Recuperare una fiala di brodo batterico bersaglio congelato e scongelarla a temperatura ambiente. Quindi, diluire i batteri in 20 ml di tampone di analisi in base al fattore di diluizione ottimale predeterminato. Utilizzando una pipetta multicanale, aggiungere 10 microlitri di batteri diluiti a ciascun pozzetto della piastra di analisi.
Recupera una fiala di complemento di coniglietto congelato e una fiala di BRC congelato inattivato termicamente. Utilizzare acqua corrente fredda per scongelare le fiale a temperatura ambiente. Quindi, miscelare 100 microlitri di BRC inattivato a caldo e riscaldato con 400 microlitri di tampone per saggi. Aggiungere 50 microlitri di questa soluzione BRC inattivata termicamente al 20% a tutti i pozzetti della colonna 1. Miscelare 1 millilitro di BRC nativo con 4 millilitri di tampone per saggi. Aggiungere 50 microlitri di questa miscela al 20% a tutti i pozzetti nelle colonne da 2 a 12. Posizionare la piastra su un agitatore per piastre per 10-15 secondi per miscelare delicatamente la piastra di analisi.

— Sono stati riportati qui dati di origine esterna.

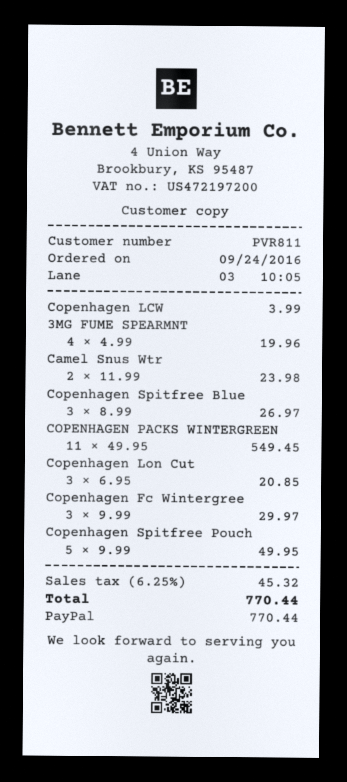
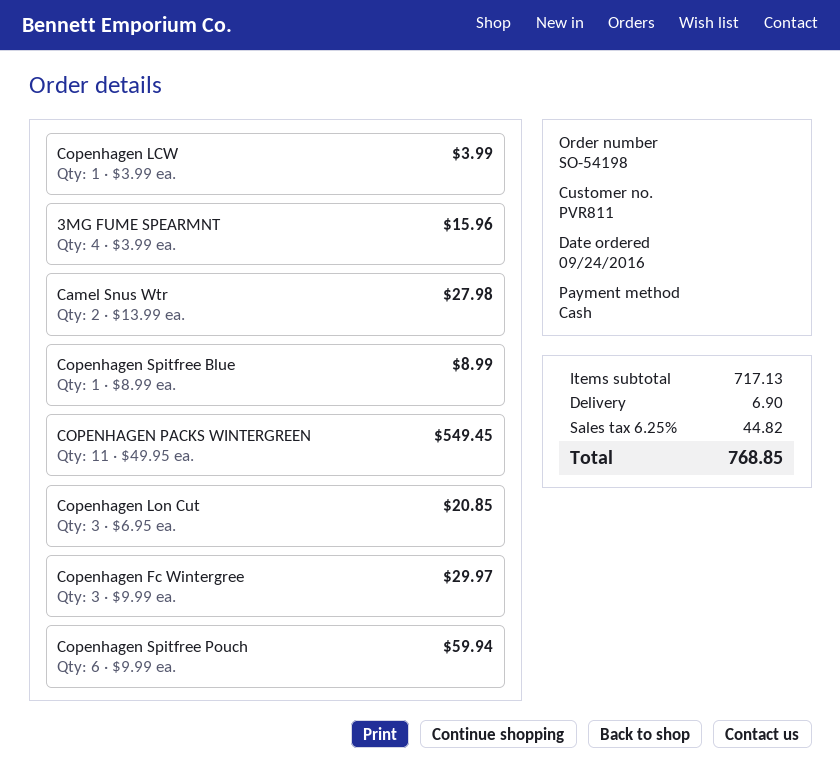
payment method: PayPal -> cash
3MG FUME SPEARMNT: 4 x 4.99 = 19.96 -> 4 x 3.99 = 15.96
Camel Snus Wtr: 2 x 11.99 = 23.98 -> 2 x 13.99 = 27.98
Copenhagen Spitfree Blue: 3 x 8.99 = 26.97 -> 1 x 8.99 = 8.99
Copenhagen Spitfree Pouch: 5 x 9.99 = 49.95 -> 6 x 9.99 = 59.94
shipping: none -> 6.90
tax: 6.25% = 45.32 -> 6.25% = 44.82
total: 770.44 -> 768.85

Incubare la piastra del saggio in un incubatore microbiologico per due ore. Nel frattempo, rimuovere i coperchi da due piastre di agar LB e posizionare le piastre a faccia in su in una cabina di sicurezza biologica per 40-60 minuti ad asciugare. Al termine dell'incubazione, trasferire la piastra del saggio su ghiaccio umido e incubare per 10-20 minuti per arrestare la reazione. Utilizzando una pipetta a 12 canali, miscelare i pozzetti della fila H e individuare 10 microlitri della miscela di reazione sul fondo di una piastra LBA. Inclinare immediatamente la piastra e lasciare che le macchie scorrano per circa 1,5-2 centimetri.

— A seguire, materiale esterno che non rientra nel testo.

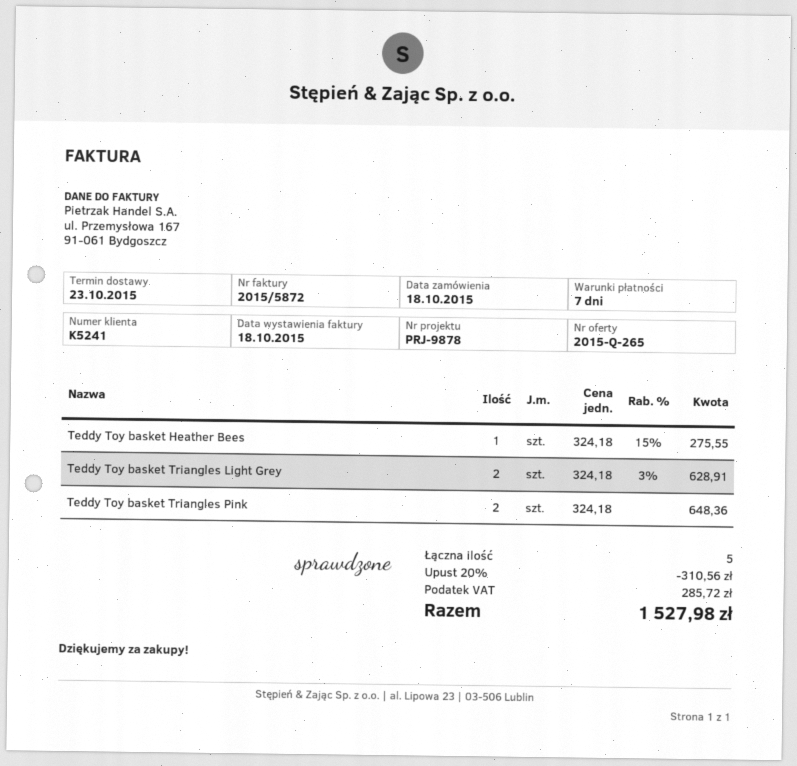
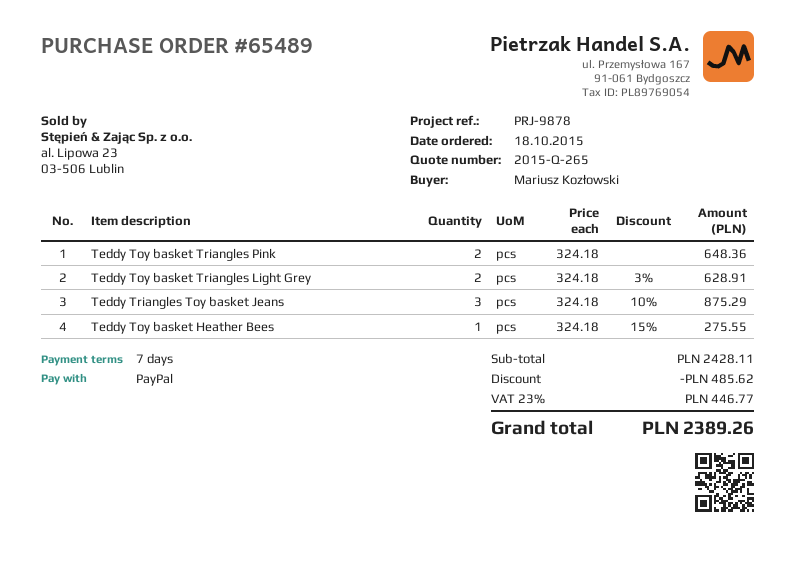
Teddy Triangles Toy basket Jeans: none -> 3 x 324.18 - 10% = 875.29
discount: 310.56 -> 485.62
tax: 285.72 -> 446.77
total: 1527.98 -> 2389.26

Ripeti questa procedura per le righe G, F ed E, individuandole sopra la riga precedente. Incubare le piastre LBA a temperatura ambiente fino a quando la soluzione non viene assorbita nelle piastre LBA. Quindi, metti i coperchi sulle piastre e trasferiscile capovolte in un'incubatrice microbiologica per incubarle durante la notte.

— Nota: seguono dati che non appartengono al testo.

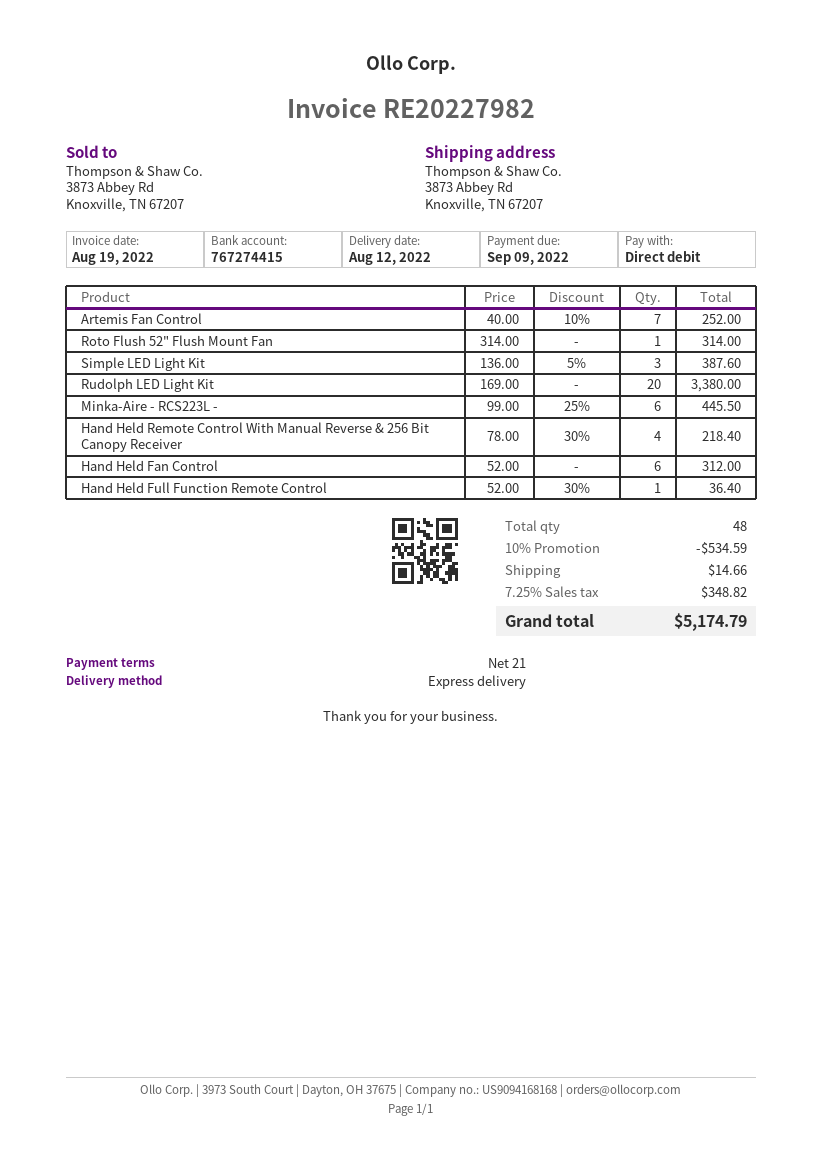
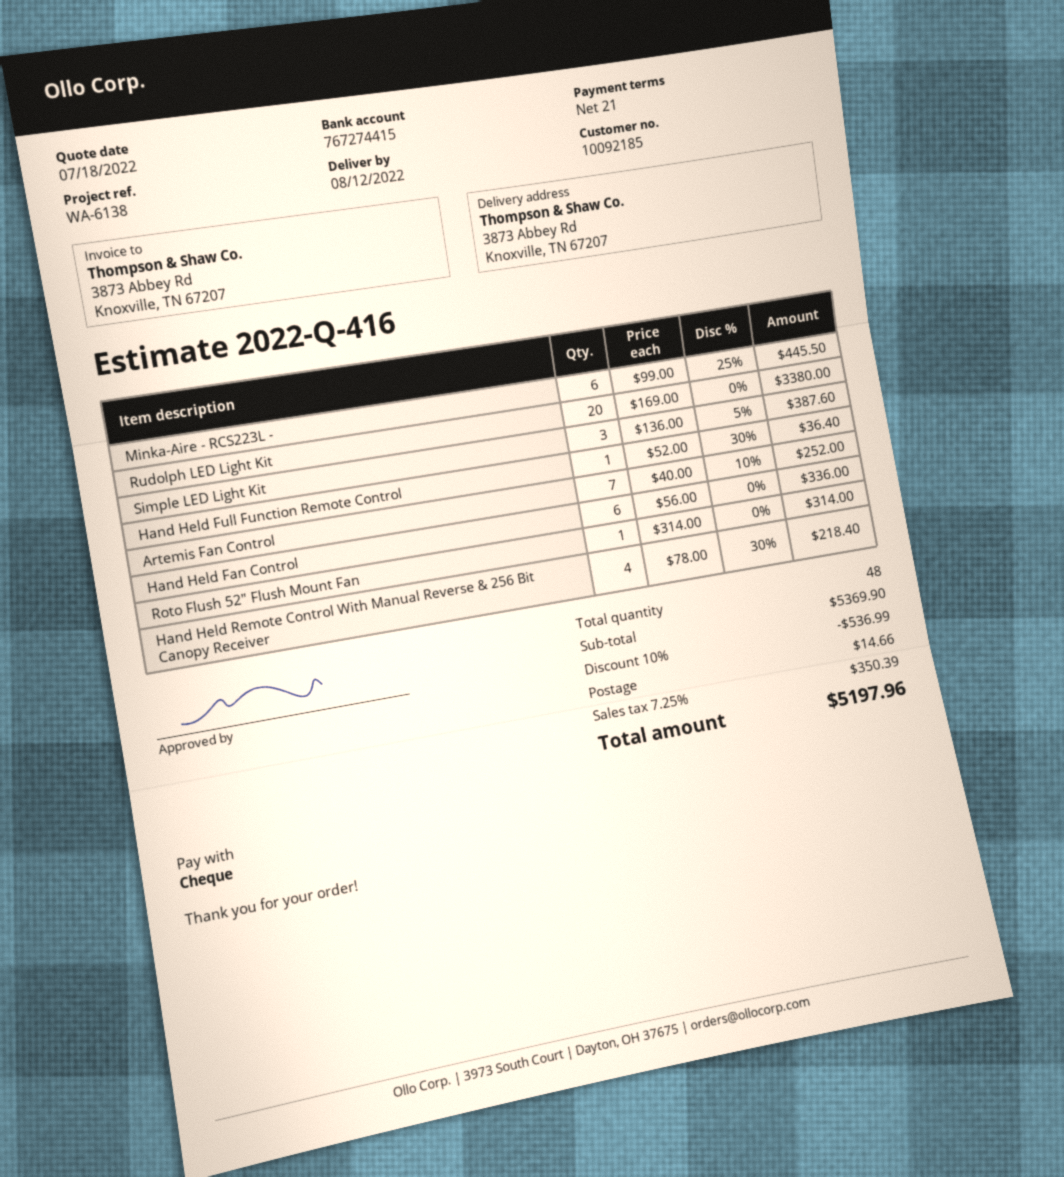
payment method: direct debit -> cheque
Hand Held Fan Control: 6 x 52.00 = 312.00 -> 6 x 56.00 = 336.00
discount: 10% = 534.59 -> 10% = 536.99
tax: 7.25% = 348.82 -> 7.25% = 350.39
total: 5174.79 -> 5197.96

Il giorno successivo, aggiungere 25 ml di agar overlay a 55 gradi Celsius contenente 100 microgrammi per millilitro TTC e 0,1% di sodio azide a ciascuna piastra LBA. Incubare a 37 gradi Celsius per due ore per consentire ai batteri sopravvissuti di sviluppare un colore rosso. Quindi, usa una fotocamera digitale per fotografare le lastre. Trasferisci le immagini su un computer e utilizza il software di enumerazione delle colonie integrato del NIST per analizzare le immagini come indicato nel protocollo di testo.